In cases of disputed claims, creditors can initiate formal, but more costly, declarative proceedings (acção declarativa), to obtain a ruling which establishes their right to payment. Once the claim is filed with the court and the debtor notified, a defence can be filed within 30 days. Failure to reply entitles the court to deliver a default judgment. If the judge rules in favour of the creditor, the court may order damages, if requested by the demanding party. They then need to initiate “executive proceedings” (acção executiva) to enforce the court’s ruling.

Under the revised Code of Civil Procedure, any original deed established by private seal (i.e. any written document issued to a supplier) in which the buyer unequivocally acknowledges his deb, is deemed to be an agreement that is enforceable by law. Since 2013, when the most recent revision of the Code of Civil Process was made, written signed payment plans can only be used to initiate executory proceedings when they have been recognised by a notary.

In the scope of the recent restructuring of Portuguese courts which has been ongoing since 2014, more courts specialising in commercial issues have been created. The number of Courts of First Instance has been reduced to 23 (in each district capital), while there are now 21 specialised courts (Secções de Competência Especializada) for commerical issues (secção de Comercio), commercial issues.

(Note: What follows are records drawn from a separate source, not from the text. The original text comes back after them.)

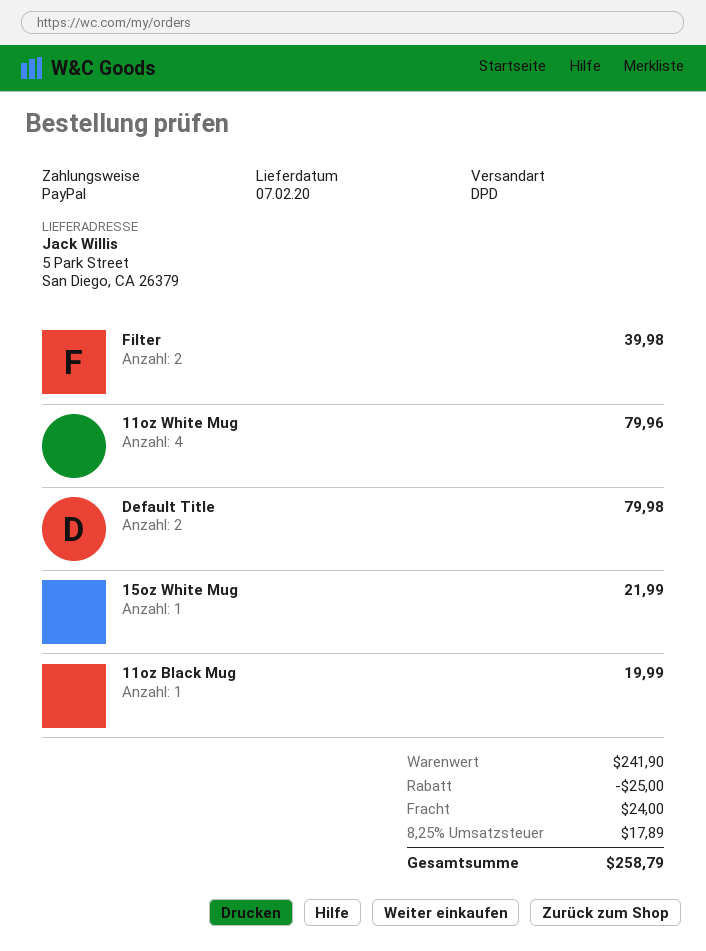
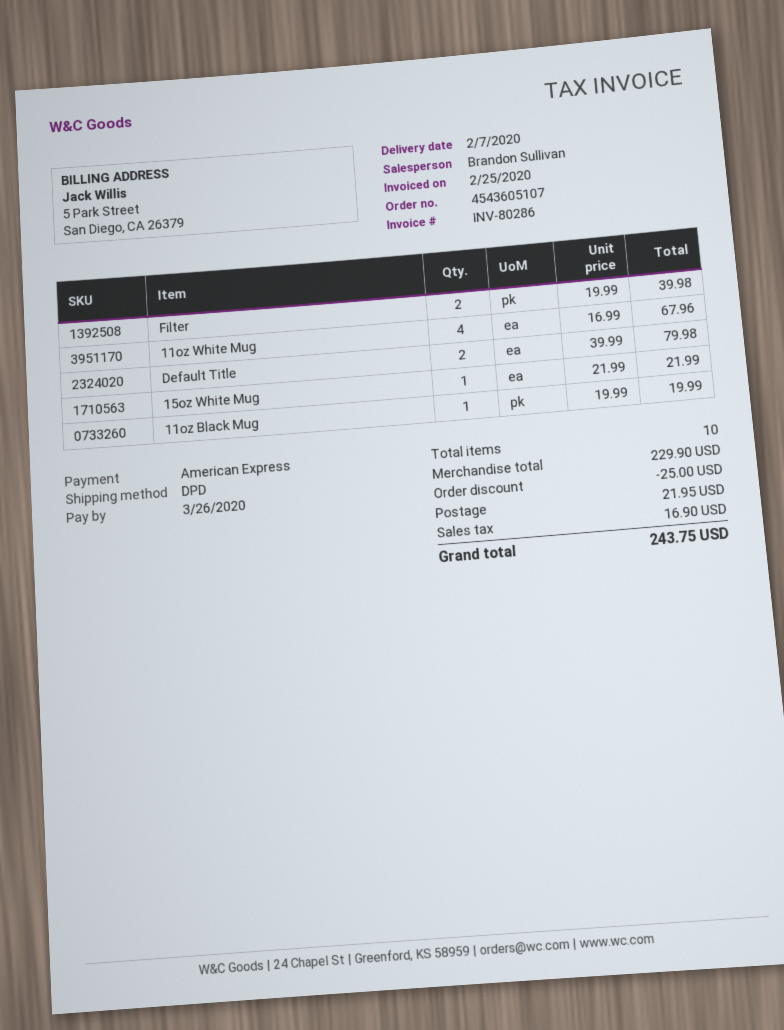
payment method: PayPal -> American Express
11oz White Mug: 4 for 79.96 -> 4 for 67.96
subtotal: 241.90 -> 229.90
shipping: 24.00 -> 21.95
tax: 17.89 -> 16.90
total: 258.79 -> 243.75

These latter sections deal specifically with insolvencies and commercial company matters. During this same period, 16 sections specialising in Enforcement Procedures (Secções Especializadas) have also been created.

Legal actions in Portugal can take several years, depending on the complexity of the case. Enforcement proceedings can be faster, depending on the existence of assets.

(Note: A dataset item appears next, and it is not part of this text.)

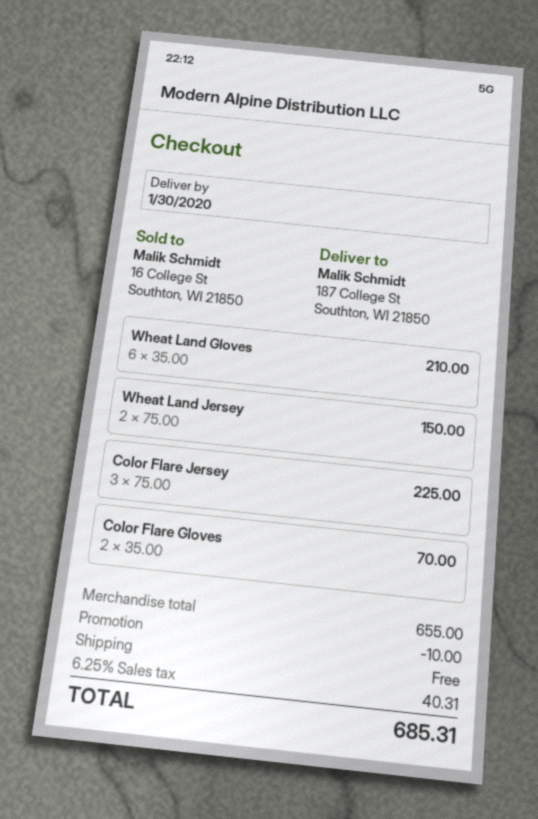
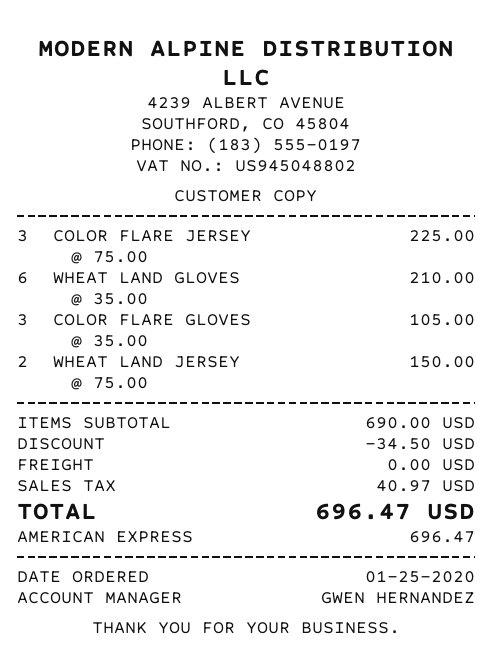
Color Flare Gloves: 2 x 35.00 = 70.00 -> 3 x 35.00 = 105.00
subtotal: 655.00 -> 690.00
discount: 10.00 -> 34.50
tax: 40.31 -> 40.97
total: 685.31 -> 696.47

Enforcement of a Legal Decision

Once all avenues of appeal have been exhausted, a judgment normally becomes final and can be enforced. If the debtor fails to comply with the decision, the creditor can request compulsory enforcement mechanisms before the court – either through an Attachment Order, or by allowing payment of the debt to be obtained from a third party which owes money to the debtor (Garnishee Order).

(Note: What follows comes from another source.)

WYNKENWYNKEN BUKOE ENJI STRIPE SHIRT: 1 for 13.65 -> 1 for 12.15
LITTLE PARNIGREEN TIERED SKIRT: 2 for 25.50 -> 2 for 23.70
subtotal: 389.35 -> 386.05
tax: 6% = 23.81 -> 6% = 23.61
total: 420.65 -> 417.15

Foreign awards rendered in other EU countries benefit from specific enforcement mechanisms, such as the European Enforcement Order (which can be used if the claim is undisputed), or the European Small Claims Procedure. Awards rendered in non-EU countries must be party to a bilateral or multilateral agreement with Portugal on the recognition and enforcement of court decisions.

Insolvency Proceedings

Out-of court

A special extrajudicial administrative procedure (Regime Extra Juditial de Recuperação de Empresas, RERE) came into effect on July 1, 2017. This procedure for restructuring company debts is carried out by specialised mediators. It has been designed to enable creditors and debtors to reach a compromise, in a confidential and consensual manner.


Restructuring proceedings

The reforms implemented in 2012 included the introduction of a special rescue procedure (Processo Especial de Revitalizaçao, PER). The aim of this new procedure is to ensure the recovery of debts from debtors that are in a ‘difficult economic situation’ without starting an insolvency procedure. The management is obliged to request permission from the provisional judicial administrator in order to perform “particularly relevant acts”. During this process, the administrator prepares a recovery plan which must be approved by the creditors and a judge.



Insolvency law in Portugal also provides for insolvency proceedings (Processo de Insolvência). The main goal of these proceedings is to obtain payment for the company’s creditors through the implementation of an insolvency plan. Insolvency plans can be established under which the company is restructured and can continue to operate. Should this prove unfeasible, the insolvent’s estate is liquidated, and the subsequent proceeds are distributed among the creditors.